WORKING DATA Block Start

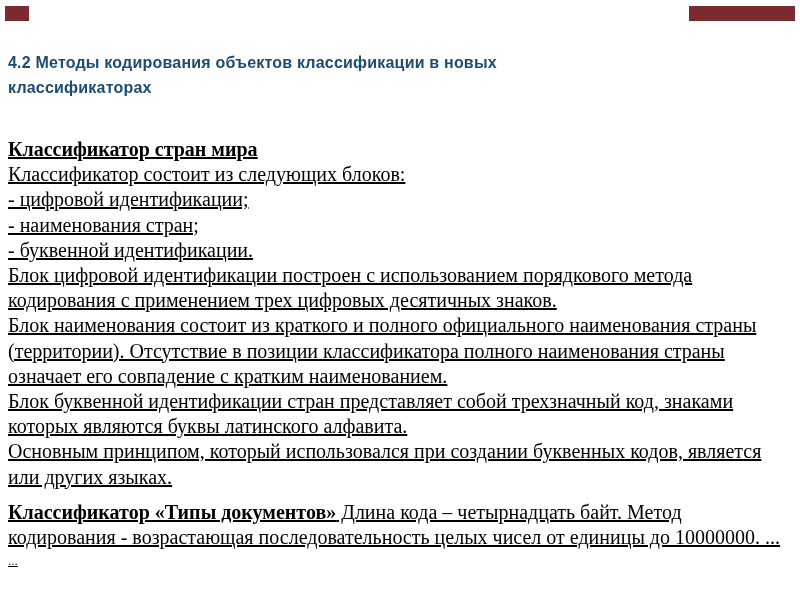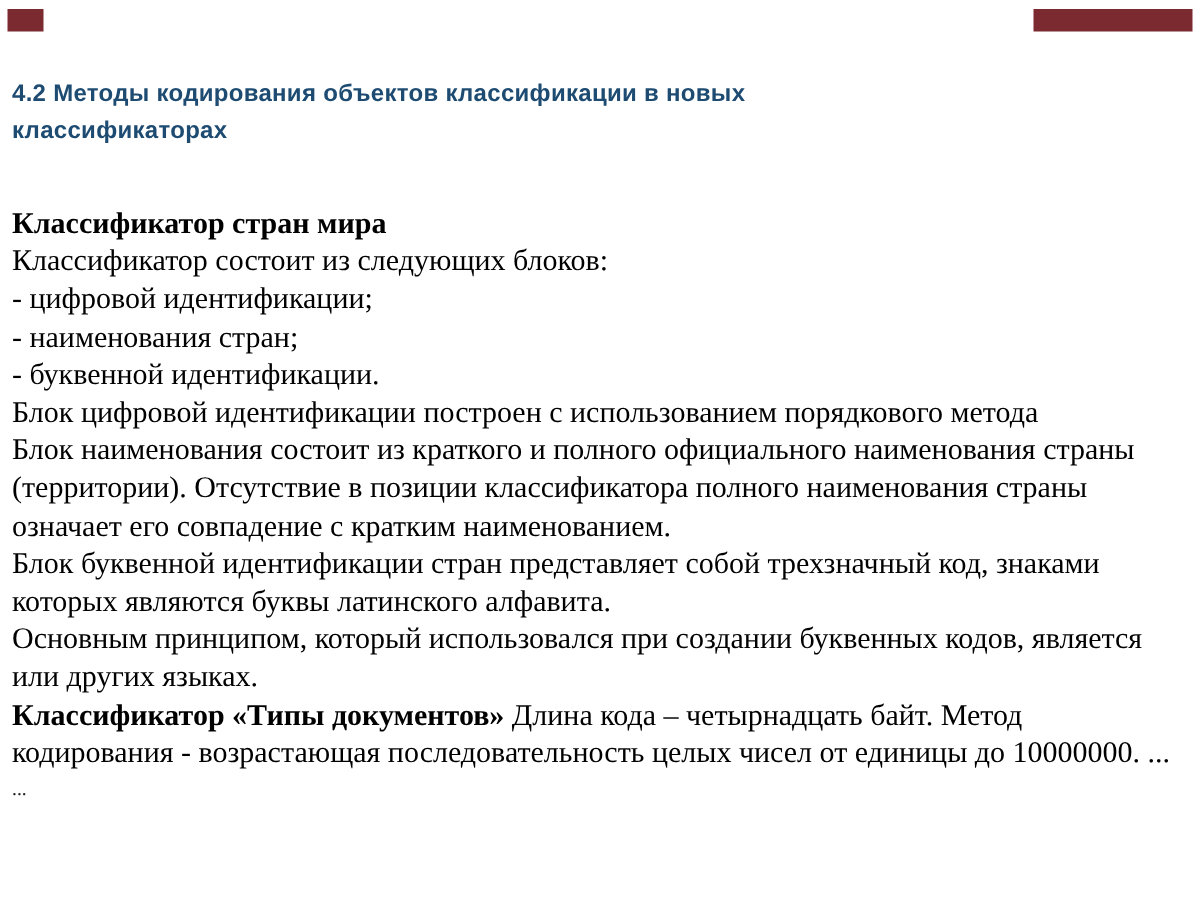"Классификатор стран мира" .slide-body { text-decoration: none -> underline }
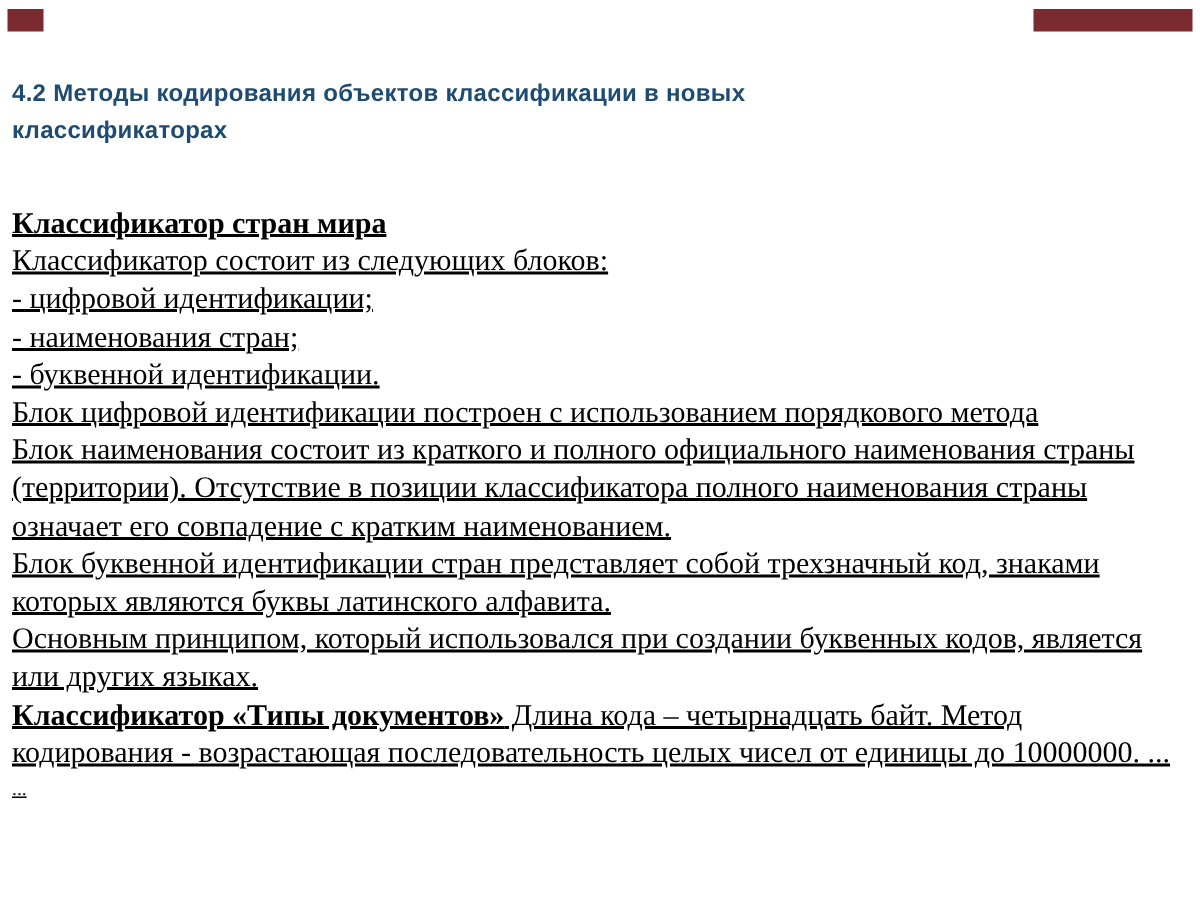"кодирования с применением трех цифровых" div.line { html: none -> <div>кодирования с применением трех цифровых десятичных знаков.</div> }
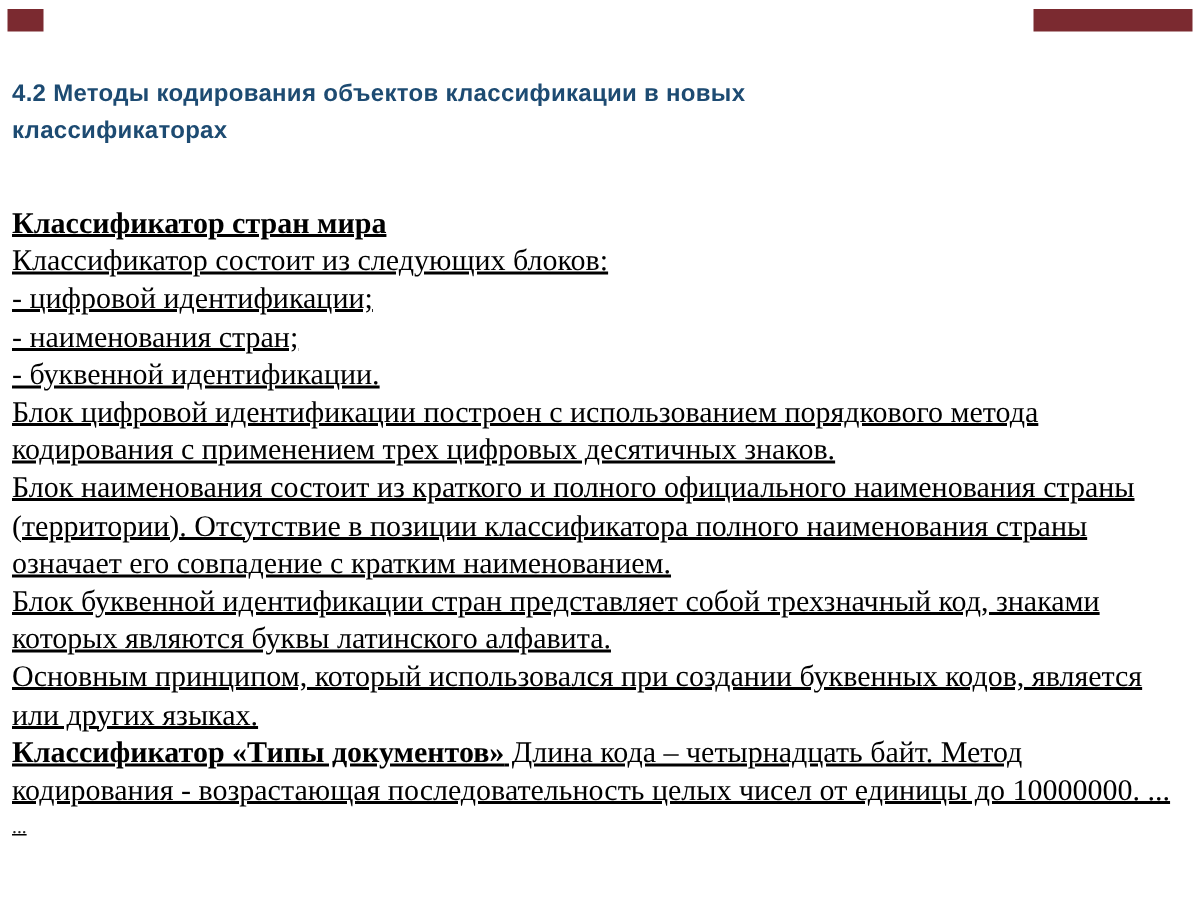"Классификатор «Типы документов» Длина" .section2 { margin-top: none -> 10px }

WORKING DATA Block End
WORKING DATA Block Start

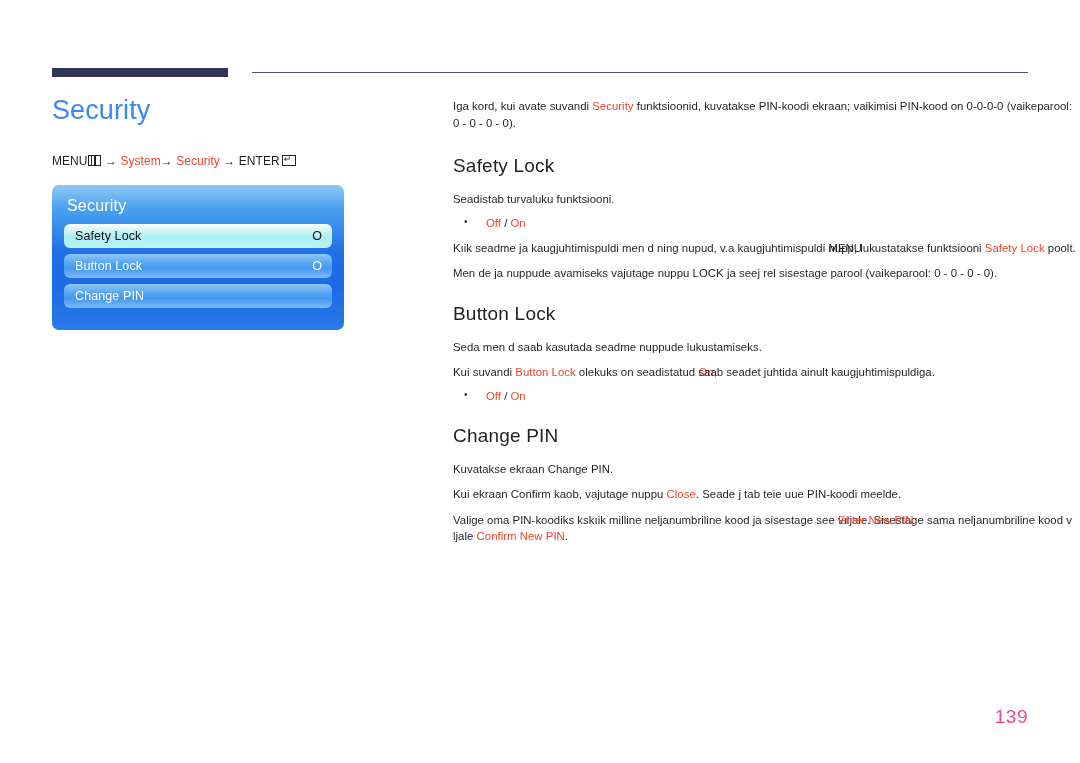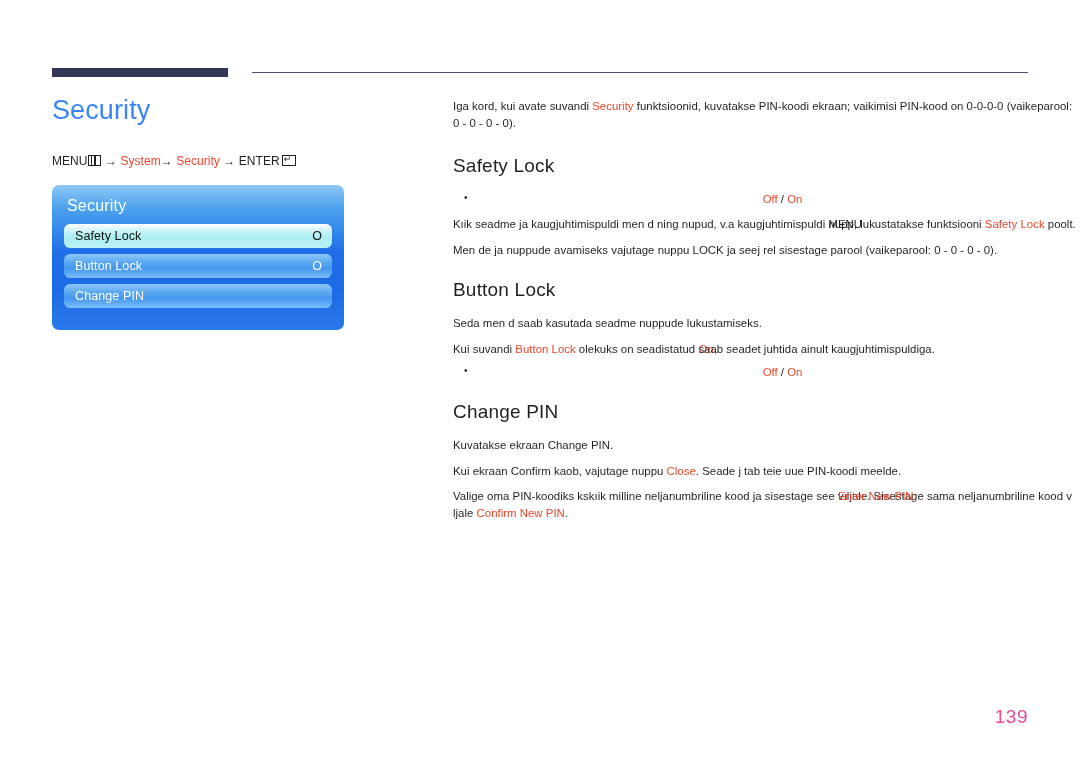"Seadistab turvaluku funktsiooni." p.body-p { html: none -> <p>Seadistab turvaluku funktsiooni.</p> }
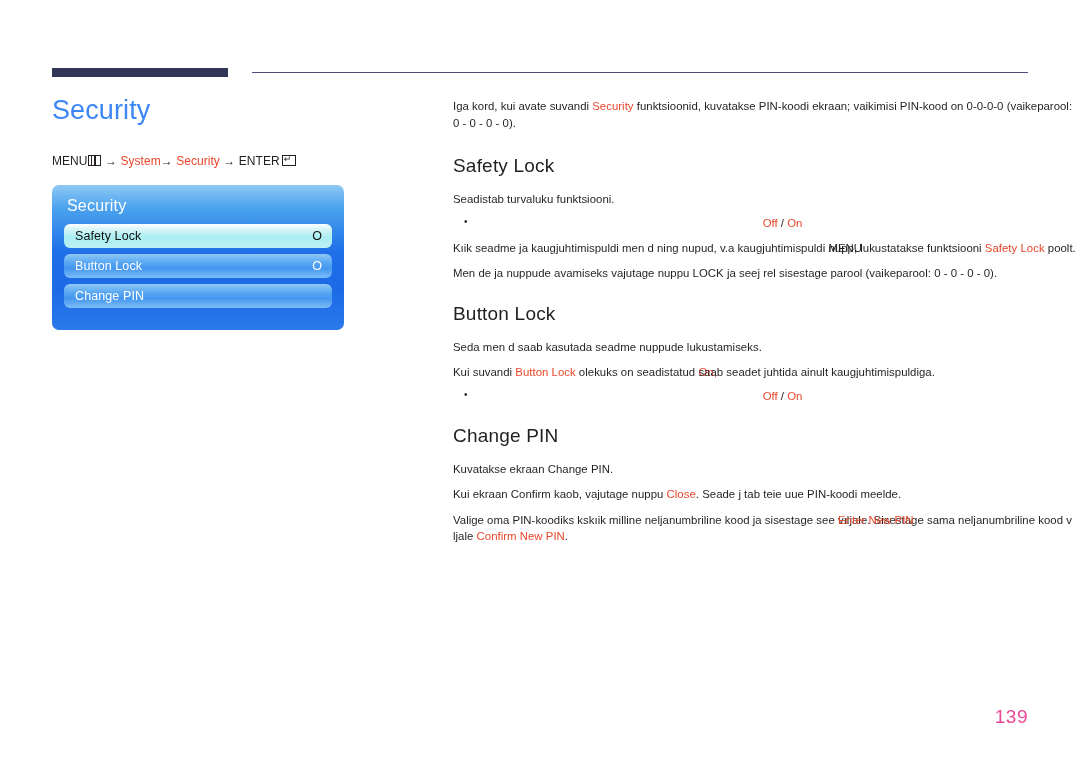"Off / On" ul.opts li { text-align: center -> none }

WORKING DATA Block End

EXERCISE BRIEF
Excluding any pictures, print exactly the lines of the listing above from the line with "text-decoration: none ->" to the line with "margin-top: none ->", both ends included.

ANSWER SECTION
"Классификатор стран мира" .slide-body { text-decoration: none -> underline }
"кодирования с применением трех цифровых" div.line { html: none -> <div>кодирования с применением трех цифровых десятичных знаков.</div> }
"Классификатор «Типы документов» Длина" .section2 { margin-top: none -> 10px }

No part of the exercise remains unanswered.